Conversation mondaine
Ce jour-là, Madame Cottard a quelques
unes de ses amies les plus proches à dîner: Rachel Swann, mère de la
jeune pianiste, Françoise Persigny et Germaine Argencourt.
Marie-Gineste
Cottard ne sait jamais d’une façon certaine de quel ton elle doit
répondre à quelqu’un, si son interlocuteur veut rire ou est sérieux et,
à tout hasard, elle ajoute à toutes ses expressions de physionomie
l’offre d’un sourire conditionnel et provisoire dont la finesse
expectante la disculperait du reproche de naïveté si le propos qu’on
lui a tenu se trouve être facétieux. Mais comme pour faire face à
l’hypothèse opposée, elle n’ose pas laisser ce sourire s’affirmer
nettement sur son visage on y voit ainsi flotter perpétuellement une
incertitude où se lit la question qu’elle n’ose jamais poser:
«Dites-vous cela pour de bon?» Elle n’est pas plus assurée de la façon
dont elle doit se comporter dans la rue, et même en général dans la
vie… Aussi devant la question de Rachel: «Et ton mari, toujours à
Chypre avec Théo?», elle se trouva comme d’habitude désemparée se
demandant si ce n’était de la part de Rachel que question de pure
forme, si elle manifestait un réel intérêt pour sa famille ou si elle
savait plus de choses qu’elle ne voulait bien en dire, essayant par
cette question apparemment anodine de tester ses réactions ou même d’en
apprendre davantage.
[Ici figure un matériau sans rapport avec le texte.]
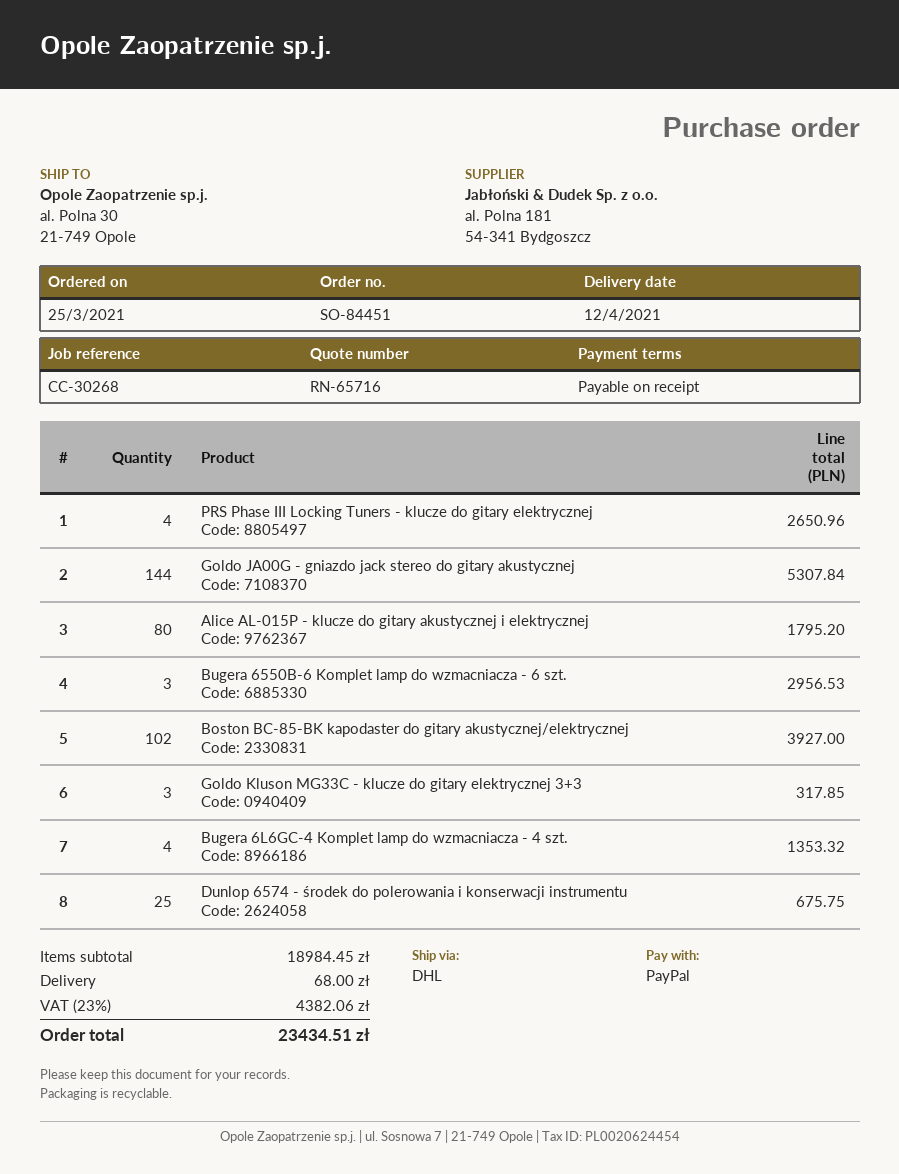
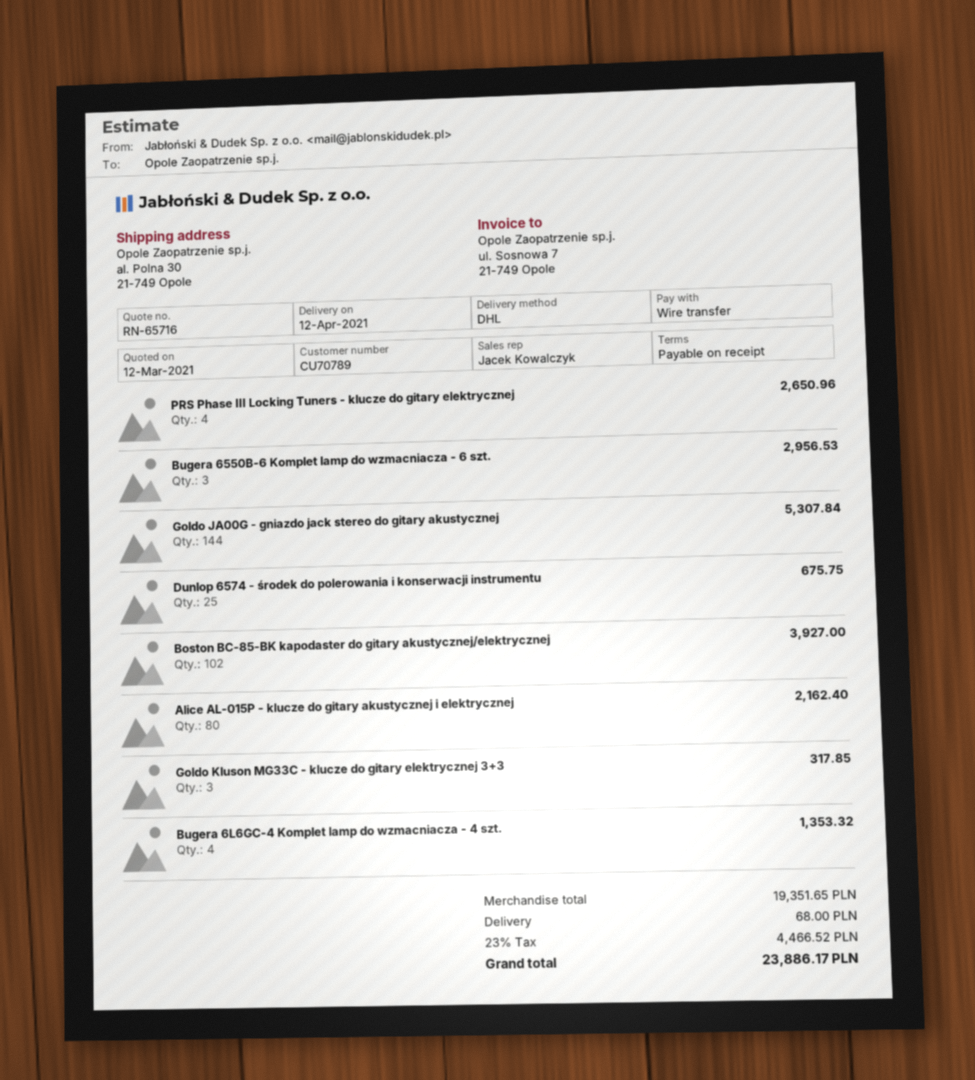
payment method: PayPal -> bank transfer
Alice AL-015P - klucze do gitary akustycznej i elektrycznej: 80 for 1795.20 -> 80 for 2162.40
subtotal: 18984.45 -> 19351.65
tax: 23% = 4382.06 -> 23% = 4466.52
total: 23434.51 -> 23886.17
Magie — ainsi que l’appelaient ses intimes— est
assise sur un siège suédois en sapin ciré qu’un amant de ce pays lui
avait donné et qu’elle conserve, quoiqu’il rappelât la forme d’un
escabeau et jurât avec les beaux meubles design qu’elle possède… mais elle
tenait à garder en évidence les cadeaux que ses amis lui faisaient de
temps à autre afin que les donateurs eussent plaisir de les reconnaître
s’ils venaient.
De ce poste un peu élevé elle s’efforce d’animer
la conversation de ses amies. Mais ne pouvant avouer qu’elle a envoyé
son fils —dont elle s’était aperçu qu’il avait, avec ses frères,
commencé à fumer du hashish; peut-être même à en cultiver dans un coin
du jardin pour en commercer quelque peu— à Chypre avec son père suite à
la plainte de son voisin et à la visite, qui lui avait paru si
inquiétante, des policiers, elle ne peut donc que répondre quelque
chose d’anodin et cependant de vraisemblable: «Il a beaucoup travaillé
ces temps-ci et j’ai pensé qu’un petit séjour dans ma famille ne
pouvait que lui faire du bien.» et comme Rachel questionne avec
insistance: «Quand reviennent-il?», il lui faut prolonger son mensonge,
et même imaginer un mensonge sur un premier mensonge, car, l’après-midi
même, elle a téléphoné à son mari pour lui dire de laisser Théo encore
quelques temps chez les siens à Larnaca, et ayant dû, pour cela,
trouver un prétexte plausible lui a dit que cela faisait plaisir à ses
parents et qu’un séjour un peu prolongé de Théo en terre massivement
anglophone ne pouvait que lui faire du bien, son précepteur d’anglais
trouvant son niveau un peu faible. Aussi répond-elle avec une aisance
si affectée qu’elle en paraît aussitôt suspecte à son amie: «Edmond
rentre après-demain mais Théo va rester un peu plus longtemps chez mes
parents… Il a besoin d’améliorer son niveau d’anglais et puis, tu sais,
quatorze ans est un âge difficile, je pense qu’être un peu coupé de
nous ne peut que lui faire du bien…» «Quel heureux garçon!» se contente
de dire Rachel qui brûle cependant d’essayer d’en savoir un peu
davantage sur les raisons d’une telle décision qui, parce que son amie
ne lui en avait jamais parlé auparavant, lui semble étrange et même
quelque peu intrigante. Mais elle ne sait quel prétexte évoquer pour
cela et se contente d’une approbation consensuelle: «C’est vrai que nos
adolescents sont parfois difficiles!»